If the phenomenon had occurred three weeks back, he’d have shrugged. He’d have forgotten it by dinnertime. But now, with things astir on the south coast … Maybe this wind was one of the “emanations” that Pickett’s friend Georgia had carried on about. She was full of talk of positive ions. In fact she had said that the air around the house was saturated with them, and that Andrew ought to get some sort of machine, he couldn’t remember quite what—an orgone box? An ionic bomb? She had said that the house was at the eye of a mystical foehn wind. As he understood it, the whole thing was a matter of electrical charges cast off by spirit forces—ghosts bumping into each other, like raindrops in clouds. It had struck him as funny. Ghosts lead the damndest lives.

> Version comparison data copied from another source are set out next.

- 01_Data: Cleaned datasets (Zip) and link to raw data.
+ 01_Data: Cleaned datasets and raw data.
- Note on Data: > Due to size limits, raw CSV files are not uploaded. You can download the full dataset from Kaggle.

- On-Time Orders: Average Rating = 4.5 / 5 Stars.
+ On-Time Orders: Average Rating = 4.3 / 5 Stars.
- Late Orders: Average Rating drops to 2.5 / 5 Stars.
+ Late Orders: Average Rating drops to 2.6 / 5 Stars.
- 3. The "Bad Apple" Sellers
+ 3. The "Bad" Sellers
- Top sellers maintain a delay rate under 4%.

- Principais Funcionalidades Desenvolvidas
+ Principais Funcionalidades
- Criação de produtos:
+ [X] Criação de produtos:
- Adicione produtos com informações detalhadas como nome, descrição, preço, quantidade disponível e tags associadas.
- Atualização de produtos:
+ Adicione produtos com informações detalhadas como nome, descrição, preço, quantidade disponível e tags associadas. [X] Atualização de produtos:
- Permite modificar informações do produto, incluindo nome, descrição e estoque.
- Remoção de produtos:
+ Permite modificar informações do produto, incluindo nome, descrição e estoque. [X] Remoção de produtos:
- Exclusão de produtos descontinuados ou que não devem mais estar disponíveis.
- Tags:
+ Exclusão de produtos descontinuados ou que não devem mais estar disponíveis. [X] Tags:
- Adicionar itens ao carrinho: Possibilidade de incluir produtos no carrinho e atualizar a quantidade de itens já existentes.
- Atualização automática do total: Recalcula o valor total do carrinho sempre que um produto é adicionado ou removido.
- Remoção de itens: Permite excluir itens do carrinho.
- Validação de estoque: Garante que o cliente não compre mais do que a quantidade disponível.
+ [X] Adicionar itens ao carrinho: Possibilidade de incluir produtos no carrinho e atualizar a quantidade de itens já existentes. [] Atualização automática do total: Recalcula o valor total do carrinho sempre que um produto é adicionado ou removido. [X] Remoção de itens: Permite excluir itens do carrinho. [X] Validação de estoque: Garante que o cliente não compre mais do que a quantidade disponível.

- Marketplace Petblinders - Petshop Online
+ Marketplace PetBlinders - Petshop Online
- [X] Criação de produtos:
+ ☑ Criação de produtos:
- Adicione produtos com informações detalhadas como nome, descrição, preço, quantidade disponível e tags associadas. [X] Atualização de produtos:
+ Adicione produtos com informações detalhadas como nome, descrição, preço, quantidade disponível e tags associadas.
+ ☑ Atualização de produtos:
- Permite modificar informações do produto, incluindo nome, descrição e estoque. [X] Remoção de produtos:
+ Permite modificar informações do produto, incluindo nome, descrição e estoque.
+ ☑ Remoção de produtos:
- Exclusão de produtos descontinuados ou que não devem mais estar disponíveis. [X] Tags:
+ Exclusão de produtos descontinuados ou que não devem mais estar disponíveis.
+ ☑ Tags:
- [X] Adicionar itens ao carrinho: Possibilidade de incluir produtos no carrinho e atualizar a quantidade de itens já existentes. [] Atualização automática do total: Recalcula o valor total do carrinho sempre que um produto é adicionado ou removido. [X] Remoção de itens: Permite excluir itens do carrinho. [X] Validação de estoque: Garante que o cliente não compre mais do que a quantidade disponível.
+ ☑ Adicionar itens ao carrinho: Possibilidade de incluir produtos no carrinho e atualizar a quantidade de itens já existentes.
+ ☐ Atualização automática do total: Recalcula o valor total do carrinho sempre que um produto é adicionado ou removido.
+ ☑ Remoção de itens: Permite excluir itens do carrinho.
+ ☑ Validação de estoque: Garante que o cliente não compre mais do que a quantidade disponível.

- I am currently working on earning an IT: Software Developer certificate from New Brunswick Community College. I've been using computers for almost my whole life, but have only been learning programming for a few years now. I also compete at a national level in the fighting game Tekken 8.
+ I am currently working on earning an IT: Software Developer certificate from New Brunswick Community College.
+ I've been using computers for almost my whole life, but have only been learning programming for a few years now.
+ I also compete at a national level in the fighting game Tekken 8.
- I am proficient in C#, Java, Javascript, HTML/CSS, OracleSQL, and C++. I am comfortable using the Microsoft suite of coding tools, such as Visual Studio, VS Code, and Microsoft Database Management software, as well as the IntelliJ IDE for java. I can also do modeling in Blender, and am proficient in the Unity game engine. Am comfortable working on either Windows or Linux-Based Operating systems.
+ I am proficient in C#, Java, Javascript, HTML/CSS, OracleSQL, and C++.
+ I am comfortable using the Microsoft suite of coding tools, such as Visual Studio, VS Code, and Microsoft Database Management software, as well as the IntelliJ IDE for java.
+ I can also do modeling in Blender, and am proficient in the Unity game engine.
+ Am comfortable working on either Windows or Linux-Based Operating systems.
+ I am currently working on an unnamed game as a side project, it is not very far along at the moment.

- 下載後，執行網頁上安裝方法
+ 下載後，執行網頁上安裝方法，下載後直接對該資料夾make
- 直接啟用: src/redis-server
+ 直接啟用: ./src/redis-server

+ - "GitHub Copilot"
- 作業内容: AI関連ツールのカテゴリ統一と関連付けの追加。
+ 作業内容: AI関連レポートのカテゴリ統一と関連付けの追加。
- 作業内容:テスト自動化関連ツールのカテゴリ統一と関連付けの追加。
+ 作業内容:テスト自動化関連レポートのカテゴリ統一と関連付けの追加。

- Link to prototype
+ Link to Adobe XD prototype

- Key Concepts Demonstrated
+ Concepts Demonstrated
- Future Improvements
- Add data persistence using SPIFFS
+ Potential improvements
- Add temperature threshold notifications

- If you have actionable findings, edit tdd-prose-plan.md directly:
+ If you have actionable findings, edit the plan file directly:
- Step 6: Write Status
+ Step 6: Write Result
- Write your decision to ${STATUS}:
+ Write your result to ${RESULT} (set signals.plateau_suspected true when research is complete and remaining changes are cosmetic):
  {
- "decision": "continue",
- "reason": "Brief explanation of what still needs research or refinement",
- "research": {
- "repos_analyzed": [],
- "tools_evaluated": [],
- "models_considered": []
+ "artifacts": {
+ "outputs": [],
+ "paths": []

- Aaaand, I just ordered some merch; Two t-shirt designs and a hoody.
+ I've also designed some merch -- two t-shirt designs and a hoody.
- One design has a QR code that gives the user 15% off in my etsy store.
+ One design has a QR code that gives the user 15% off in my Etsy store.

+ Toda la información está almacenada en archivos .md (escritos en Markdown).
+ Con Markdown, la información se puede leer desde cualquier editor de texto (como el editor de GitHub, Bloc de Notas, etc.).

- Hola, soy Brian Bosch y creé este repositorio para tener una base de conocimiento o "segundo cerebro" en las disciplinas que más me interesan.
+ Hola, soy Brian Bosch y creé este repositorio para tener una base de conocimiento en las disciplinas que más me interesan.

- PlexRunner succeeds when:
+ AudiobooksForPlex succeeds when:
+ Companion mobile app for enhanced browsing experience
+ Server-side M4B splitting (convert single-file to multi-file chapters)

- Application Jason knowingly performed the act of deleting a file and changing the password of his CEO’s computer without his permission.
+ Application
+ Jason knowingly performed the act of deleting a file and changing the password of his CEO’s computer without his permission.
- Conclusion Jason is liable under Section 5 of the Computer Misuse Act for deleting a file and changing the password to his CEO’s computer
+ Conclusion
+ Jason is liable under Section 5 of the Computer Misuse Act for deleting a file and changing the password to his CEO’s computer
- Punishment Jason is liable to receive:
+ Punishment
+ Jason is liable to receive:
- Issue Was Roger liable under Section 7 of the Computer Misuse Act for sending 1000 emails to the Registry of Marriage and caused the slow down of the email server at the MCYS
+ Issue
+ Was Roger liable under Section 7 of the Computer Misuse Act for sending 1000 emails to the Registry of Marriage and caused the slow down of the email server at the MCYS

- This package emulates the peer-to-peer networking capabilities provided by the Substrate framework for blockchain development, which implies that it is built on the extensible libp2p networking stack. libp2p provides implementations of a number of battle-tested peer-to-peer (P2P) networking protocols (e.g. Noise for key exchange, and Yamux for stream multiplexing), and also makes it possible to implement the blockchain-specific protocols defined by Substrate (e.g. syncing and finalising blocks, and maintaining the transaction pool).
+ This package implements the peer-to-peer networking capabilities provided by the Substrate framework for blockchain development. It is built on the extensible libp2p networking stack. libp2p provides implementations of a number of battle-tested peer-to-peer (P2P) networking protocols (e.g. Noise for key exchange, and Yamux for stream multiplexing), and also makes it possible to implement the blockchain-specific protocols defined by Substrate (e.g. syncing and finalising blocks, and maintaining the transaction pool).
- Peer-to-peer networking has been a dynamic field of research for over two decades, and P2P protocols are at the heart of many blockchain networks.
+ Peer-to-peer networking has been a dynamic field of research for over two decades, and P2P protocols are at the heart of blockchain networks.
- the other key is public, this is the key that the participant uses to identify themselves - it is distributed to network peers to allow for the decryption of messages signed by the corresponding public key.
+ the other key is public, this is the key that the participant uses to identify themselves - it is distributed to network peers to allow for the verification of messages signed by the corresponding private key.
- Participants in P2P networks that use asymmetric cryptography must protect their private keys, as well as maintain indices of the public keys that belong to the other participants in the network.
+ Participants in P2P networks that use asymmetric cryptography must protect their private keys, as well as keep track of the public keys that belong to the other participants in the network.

But now this wind … And even if there were some sort of mystical business going on, what did it mean? Perhaps Pennyman was behind it. They were going at it blow for blow, he and Andrew were. Pennyman still reeled from the effects of the note and the nailed nickel. The old man had come back at Andrew there in the cafe, mumbling to Rose just loud enough to be overheard. And now, to leap ahead in the war, maybe he had manufactured this scaling paint business, although heaven knows how he’d done it. It seemed to argue that it was Andrew’s turn. The telephone would do nicely.